Range (min … max): 18.432 ms … 28.804 ms ┊ GC (min … max): 0.00% … 0.00%
Time (median): 18.794 ms ┊ GC (median): 0.00%
Time (mean ± σ): 18.908 ms ± 801.765 μs ┊ GC (mean ± σ): 0.00% ± 0.00%
▄▄█ ▆▄▃▄▃
▃▃▅▅▆▄▇▇███▆██████▅▅▆▅▃▃▄▁▄▃▄▃▄▁▁▃▁▄▁▃▁▁▃▃▁▁▁▁▃▃▁▃▁▁▁▁▁▁▁▁▁▃ ▃
18.4 ms Histogram: frequency by time 20.1 ms <
Memory estimate: 34.38 KiB, allocs estimate: 800.
I thought that this operation shouldn’t need any memory allocation, but it is doing 800 allocations for L=200
. Therefore I decided to code the Matrix-vector multiplication myself to see if I could avoid those allocations and speed things up, as the Julia documentation suggests. Instead of LinearAlgebra.mul!
above, I coded a function mult_add
performing a multiplication v1 = M * v2
:
function mult2!(c, A, x, L)
c .= zero(eltype(c))
for i in 1:L
@views mult_add!(c[i,:], A[i,:,:], x[i,:], L)
end
end
function mult_add!(v1, M, v2, L)
for j in 1:L
for k in 1:L
v1[j] += M[j,k] * v2[k]
end
end
end
Running the benchmark I check that indeed this avoids memory allocation:
julia> @benchmark mult2!(c, A, x, L)
BenchmarkTools.Trial: 146 samples with 1 evaluation.
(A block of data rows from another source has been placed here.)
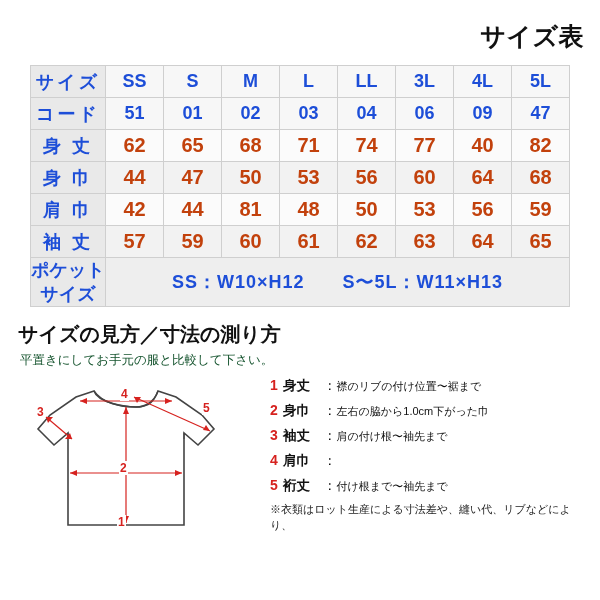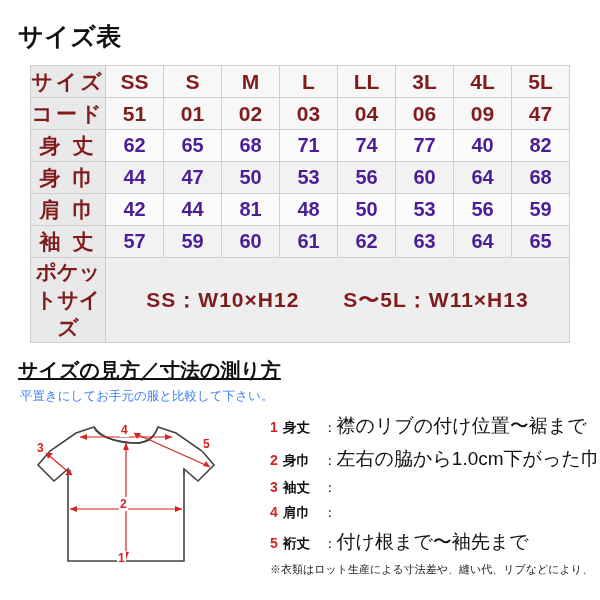--- a/index.html
+++ b/index.html
@@ -20,38 +20,39 @@
     height: 600px;
     box-sizing: border-box;
     padding: 14px 16px 0 16px;
   }
   .title {
     font-size: 25px;
     font-weight: bold;
     letter-spacing: 0.5px;
     margin: 6px 0 12px 2px;
     color: #111111;
+    text-align: right;
   }
   
   .table-wrap {
     margin: 0 auto;
     width: 540px;
   }
   table.size-table {
     border-collapse: collapse;
     width: 100%;
     table-layout: fixed;
   }
   table.size-table td, table.size-table th {
     border: 1px solid #cfcfcf;
     height: 31px;
     text-align: center;
-    font-size: 21px;
-    font-weight: bold;
-    color: #7f1d1d;
+    font-size: 18px;
+    font-weight: bold;
+    color: #1d4ed8;
     padding: 0;
   }
   .hdr-cell {
     background: #e9e9e9;
     width: 74px;
     font-size: 15px;
     color: #333333;
     letter-spacing: 3px;
     font-weight: bold;
   }
@@ -68,21 +69,21 @@
     font-weight: bold;
   }
   .code-cell {
     background: #f7f7f7;
     color: #1679c0;
     font-size: 20px;
     font-weight: bold;
   }
   tr.data-row td.val {
     background: #fbfbfb;
-    color: #4c1d95;
+    color: #c2410c;
     font-size: 20px;
   }
   tr.data-row.alt td.val {
     background: #f2f2f2;
   }
   .pocket-row td {
     background: #eeeeee;
     height: 30px;
   }
   .pocket-label {
@@ -96,26 +97,25 @@
     font-weight: bold;
     color: #222222;
     letter-spacing: 1px;
   }
   
   .subtitle {
     font-size: 20px;
     font-weight: bold;
     margin: 14px 0 4px 2px;
     color: #111111;
-    text-decoration: underline;
   }
   .note-line {
     font-size: 12.5px;
     margin: 0 0 4px 4px;
-    color: #3b82f6;
+    color: #14532d;
   }
   .lower {
     display: flex;
     align-items: flex-start;
   }
   .diagram {
     width: 248px;
     height: 160px;
     position: relative;
     flex: 0 0 248px;
@@ -142,21 +142,21 @@
   }
   .legend-term {
     font-weight: bold;
     width: 40px;
     flex: 0 0 40px;
   }
   .legend-colon {
     flex: 0 0 8px;
   }
   .legend-desc {
-    font-size: 19px;
+    font-size: 11px;
   }
   .footnote {
     font-size: 11px;
     line-height: 1.45;
     color: #222222;
   }
   .footnote .ind {
     display: block;
     padding-left: 14px;
   }
@@ -308,20 +308,21 @@
       <div class="legend-item">
         <span class="legend-num">2</span>
         <span class="legend-term">身巾</span>
         <span class="legend-colon">：</span>
         <span class="legend-desc">左右の脇から1.0cm下がった巾</span>
       </div>
       <div class="legend-item">
         <span class="legend-num">3</span>
         <span class="legend-term">袖丈</span>
         <span class="legend-colon">：</span>
+        <span class="legend-desc">肩の付け根〜袖先まで</span>
       </div>
       <div class="legend-item">
         <span class="legend-num">4</span>
         <span class="legend-term">肩巾</span>
         <span class="legend-colon">：</span>
       </div>
       <div class="legend-item">
         <span class="legend-num">5</span>
         <span class="legend-term">裄丈</span>
         <span class="legend-colon">：</span>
Range (min … max): 32.477 ms … 110.520 ms ┊ GC (min … max): 0.00% … 0.00%
Time (median): 32.913 ms ┊ GC (median): 0.00%
Time (mean ± σ): 34.410 ms ± 7.208 ms ┊ GC (mean ± σ): 0.00% ± 0.00%
▇█▃
████▄▁▁▁▁▁▄▁▄▁▁▁▁▁▁▁▁▄▁▆▁▄▁▁▁▄▄▁▁▁▁▄▁▁▁▄▁▁▁▁▁▁▁▁▁▁▁▁▁▄▄▁▁▁▁▄ ▄
32.5 ms Histogram: log(frequency) by time 53 ms <
Memory estimate: 0 bytes, allocs estimate: 0.
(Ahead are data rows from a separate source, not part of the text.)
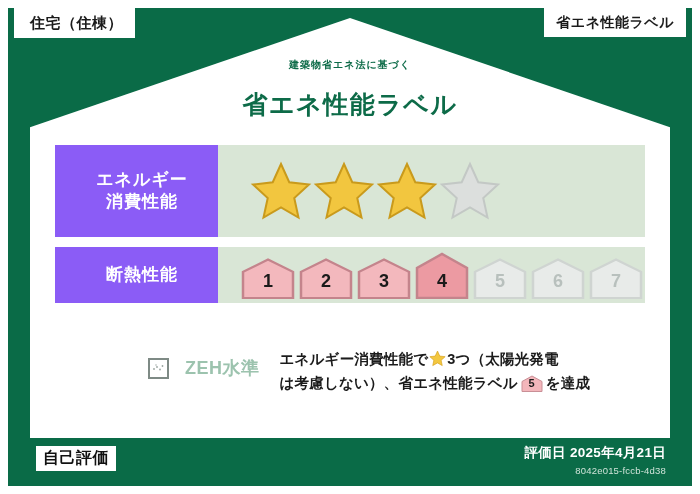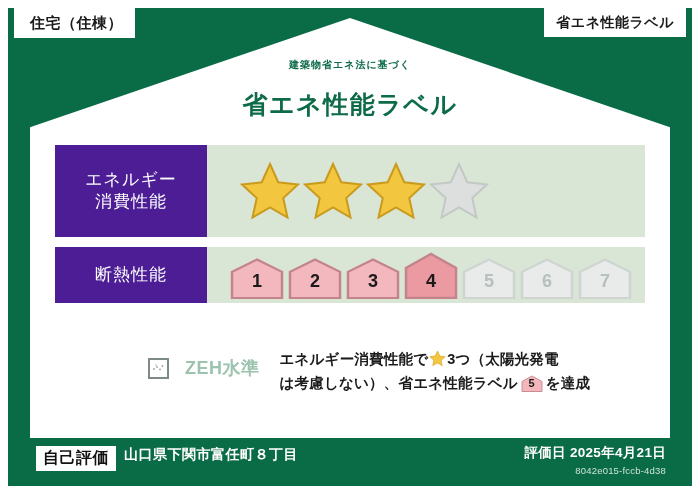--- a/index.html
+++ b/index.html
@@ -60,27 +60,28 @@
   
   .perf-row{
     position:absolute;left:55px;width:590px;
     display:flex;align-items:stretch;
   }
   .row-energy{top:145px;height:92px;}
   .row-insul{top:247px;height:56px;}
 
   .row-label{
     width:152px;flex:0 0 152px;
-    background:#4c1d95;
+    background:#8b5cf6;
     color:#ffffff;
     display:flex;flex-direction:column;
     align-items:center;justify-content:center;
-    font-weight:normal;font-size:17px;line-height:1.28;
+    font-weight:bold;font-size:17px;line-height:1.28;
     letter-spacing:1px;
     text-align:center;
+    padding-left:11px;
   }
   .row-label.small{font-size:17px;}
   .row-value{
     flex:1 1 auto;
     background:#d9e6d6;
     display:flex;align-items:center;
     padding-left:10px;
   }
   .row-energy .row-value{justify-content:flex-start;padding-left:32px;}
   .row-insul .row-value{justify-content:flex-start;padding-left:22px;}
@@ -293,21 +294,20 @@
             <polygon points="2,33 2,13 22,2 42,13 42,33" fill="#f3b6bb" stroke="#c98f96" stroke-width="2"></polygon>
           </svg>
           <span class="num">5</span>
         </span><span>を達成</span>
       </span>
     </div>
   </div>
 
   <div class="footer-left">
     <span class="selfeval-chip">自己評価</span>
-    <span class="address">山口県下関市富任町８丁目</span>
   </div>
 
   <div class="footer-right">
     <div class="eval-date">
       <span>評価日</span>
       <span>2025年4月21日</span>
     </div>
     <div class="hash">8042e015-fccb-4d38</div>
   </div>
 

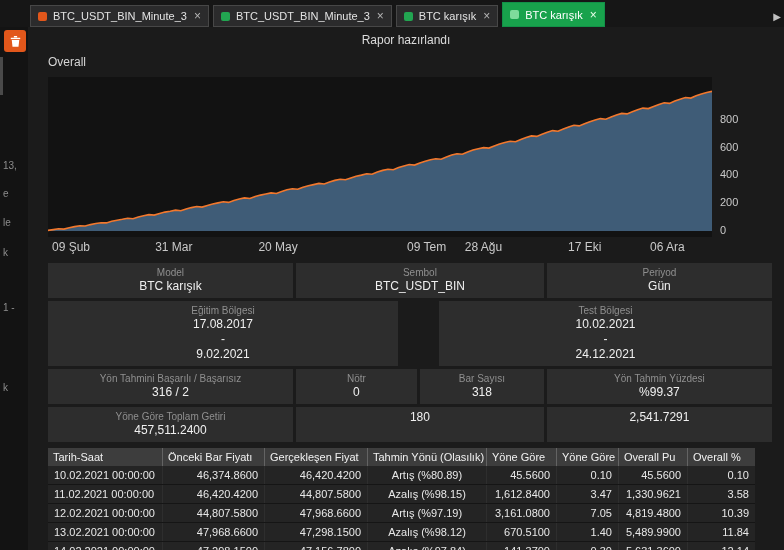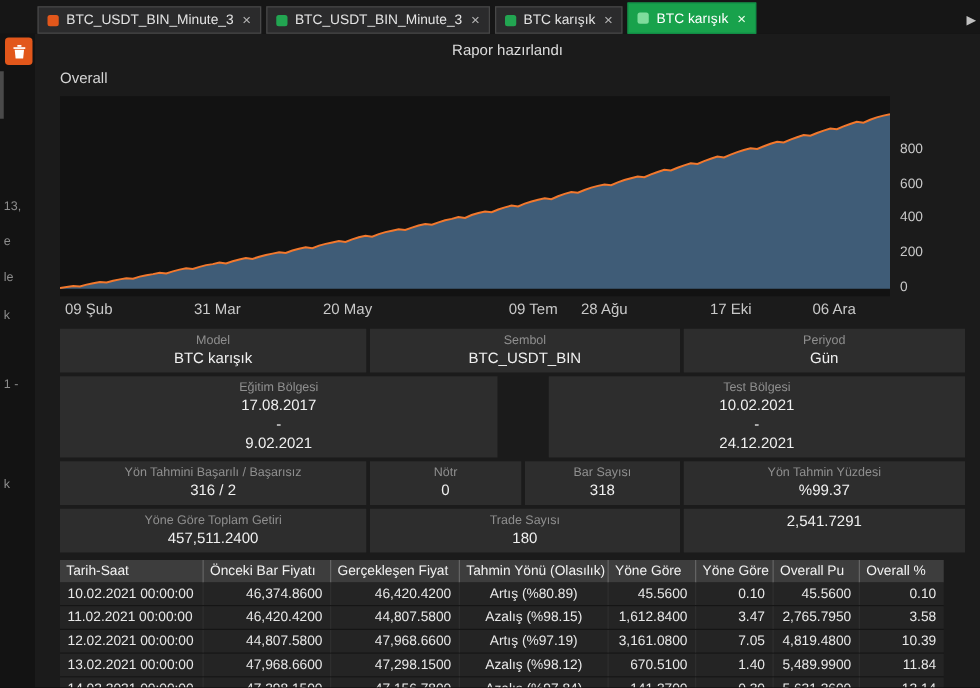--- a/index.html
+++ b/index.html
@@ -180,21 +180,20 @@
             <div class="slabel">Yön Tahmin Yüzdesi</div>
             <div class="svalue">%99.37</div>
           </div>
         </div>
         <div class="sband band3">
           <div class="scell">
             <div class="slabel">Yöne Göre Toplam Getiri</div>
             <div class="svalue">457,511.2400</div>
           </div>
           <div class="scell">
-            <div class="slabel">Trade Sayısı</div>
             <div class="svalue">180</div>
           </div>
           <div class="scell">
             <div class="svalue">2,541.7291</div>
           </div>
         </div>
       </div>
 
     <div class="tablewrap">
       <div class="tgrid thead">
@@ -218,21 +217,21 @@
             <div class="td r">45.5600</div>
             <div class="td r">0.10</div>
           </div>
           <div class="tgrid tr">
             <div class="td l">11.02.2021 00:00:00</div>
             <div class="td r">46,420.4200</div>
             <div class="td r">44,807.5800</div>
             <div class="td c">Azalış (%98.15)</div>
             <div class="td r">1,612.8400</div>
             <div class="td r">3.47</div>
-            <div class="td r">2,765.7950</div>
+            <div class="td r">1,330.9621</div>
             <div class="td r">3.58</div>
           </div>
           <div class="tgrid tr">
             <div class="td l">12.02.2021 00:00:00</div>
             <div class="td r">44,807.5800</div>
             <div class="td r">47,968.6600</div>
             <div class="td c">Artış (%97.19)</div>
             <div class="td r">3,161.0800</div>
             <div class="td r">7.05</div>
             <div class="td r">4,819.4800</div>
However, the computing time increased from 18ms to 32ms. I guess that the LinearAlgebra.mul!
function is much more optimized than my function mult_add!
, but I have a couple of questions:
- By reducing allocations I was expecting to reduce the peak in the benchmark of
mult1!
. However I got a more prominent peak at the beginning of the histogram ofmult2!
. Why? - Can the first version of the code with
mult1!
be easily optimized so that it avoids memory allocations and reduces execution time?